It is actually not needed there. It is the same as doing this (which highlights the fact that you have to be careful with the fact that a new array was defined):
julia> import Base:deleteat!
julia> using SparseArrays
julia> function deleteat!(x::SparseVector,ind)
ind_sparse = findfirst(isequal(ind),x.nzind)
deleteat!(x.nzval,ind_sparse)
deleteat!(x.nzind,ind_sparse)
return SparseVector(x.n-1,x.nzind,x.nzval)
end
deleteat! (generic function with 9 methods)
julia> x = sparse([0,1,0,1,0])
5-element SparseVector{Int64, Int64} with 2 stored entries:
[2] = 1
[4] = 1
julia> x = deleteat!(x,4)
4-element SparseVector{Int64, Int64} with 1 stored entry:
[2] = 1
function deleteat(x::SparseVector,ind)
ind_sparse = findfirst(isequal(ind),x.nzind)
deleteat!(x.nzval,ind_sparse)
deleteat!(x.nzind,ind_sparse)
return SparseVector(x.n-1,x.nzind,x.nzval)
end
function deleteat!(x::Sparsevector,ind)
x = deleteat(x,ind)
end
So that whatever the vector, calling deleteat!() has the same behavior ? Of course, this masks the fact that the vector has to be redefined.

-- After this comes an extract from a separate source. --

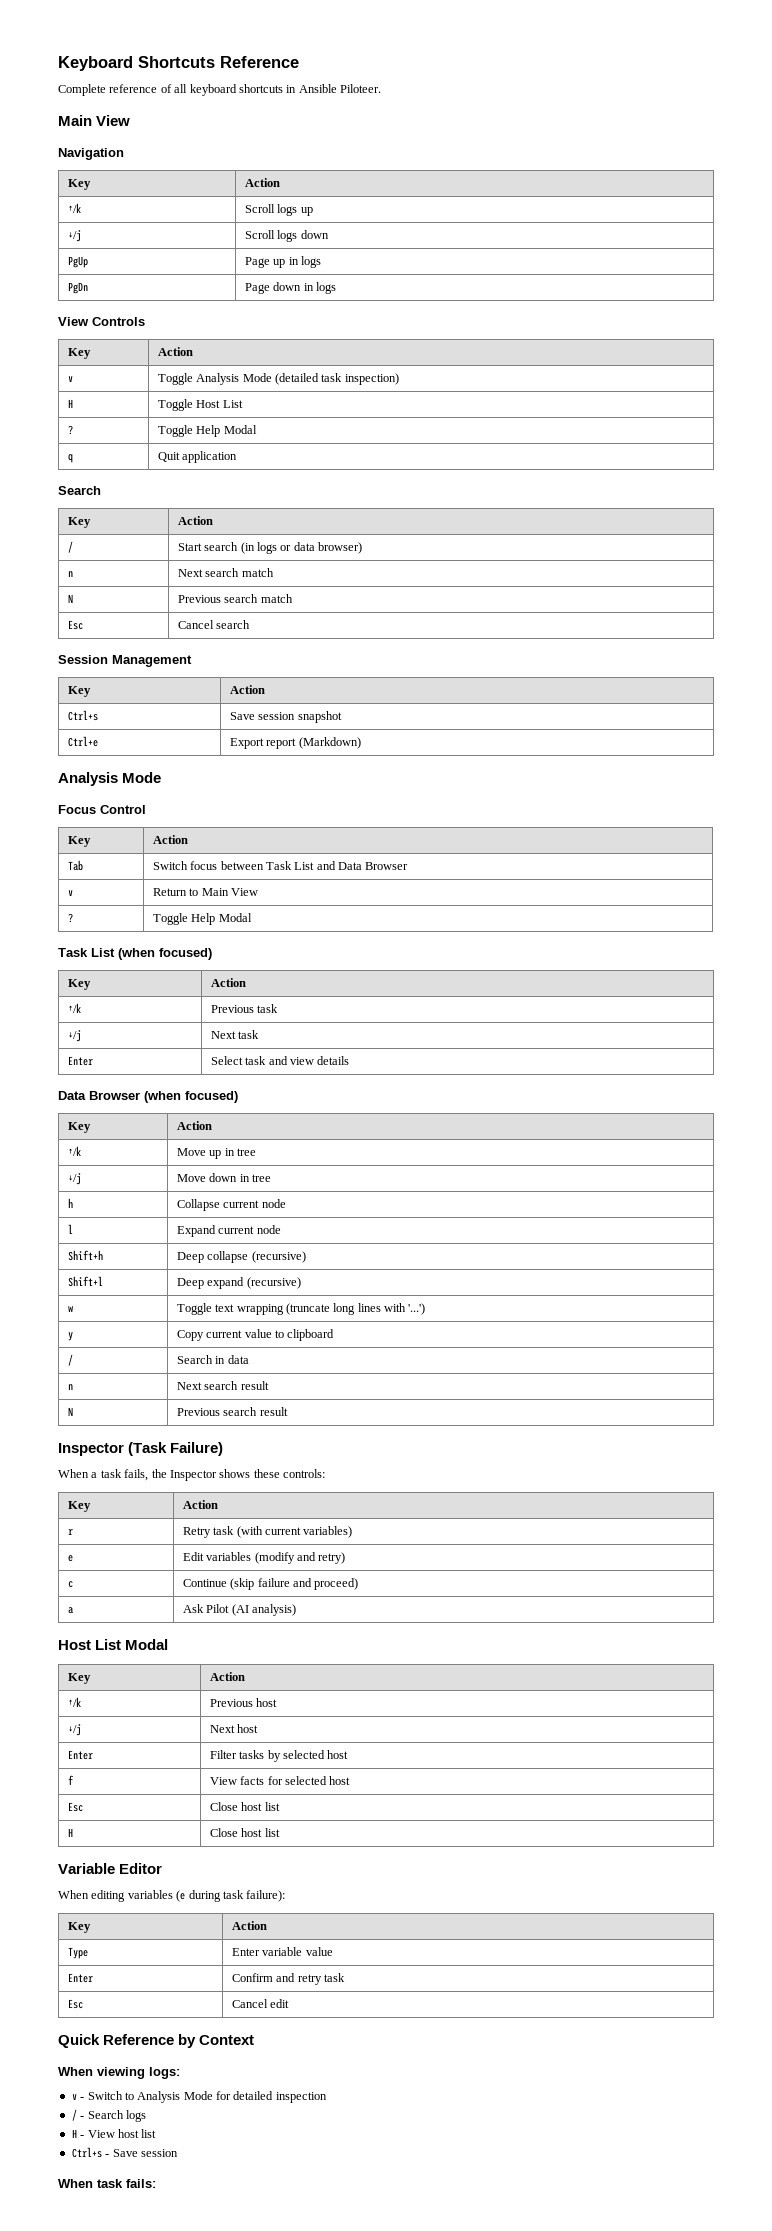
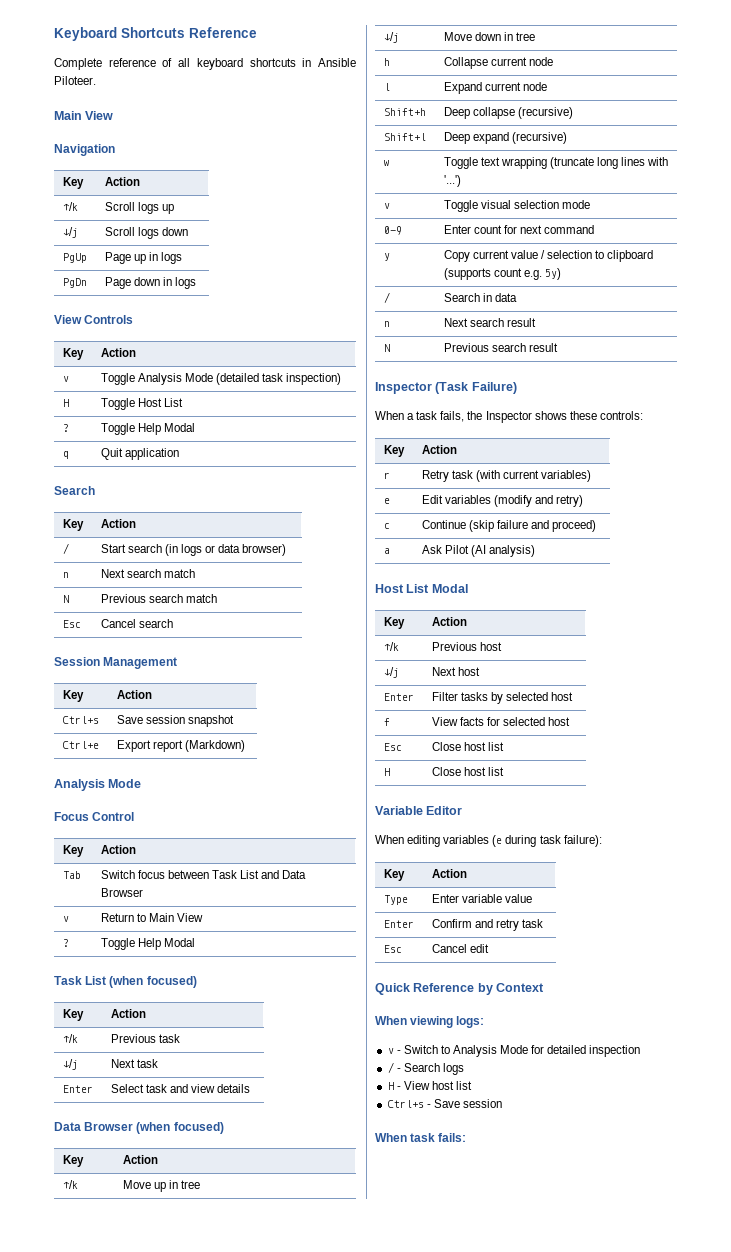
+ v | Toggle visual selection mode
+ 0-9 | Enter count for next command
- y | Copy current value to clipboard
+ y | Copy current value / selection to clipboard (supports count e.g. 5y)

No, that will be the same. You cannot really have the same interface, because the SparseVector is immutable (it contains mutable fields, but the n field is not mutable). You have to return x and reassign it on return, in any case. (that probably explains why there is no deleteat! defined by default for sparse vectors).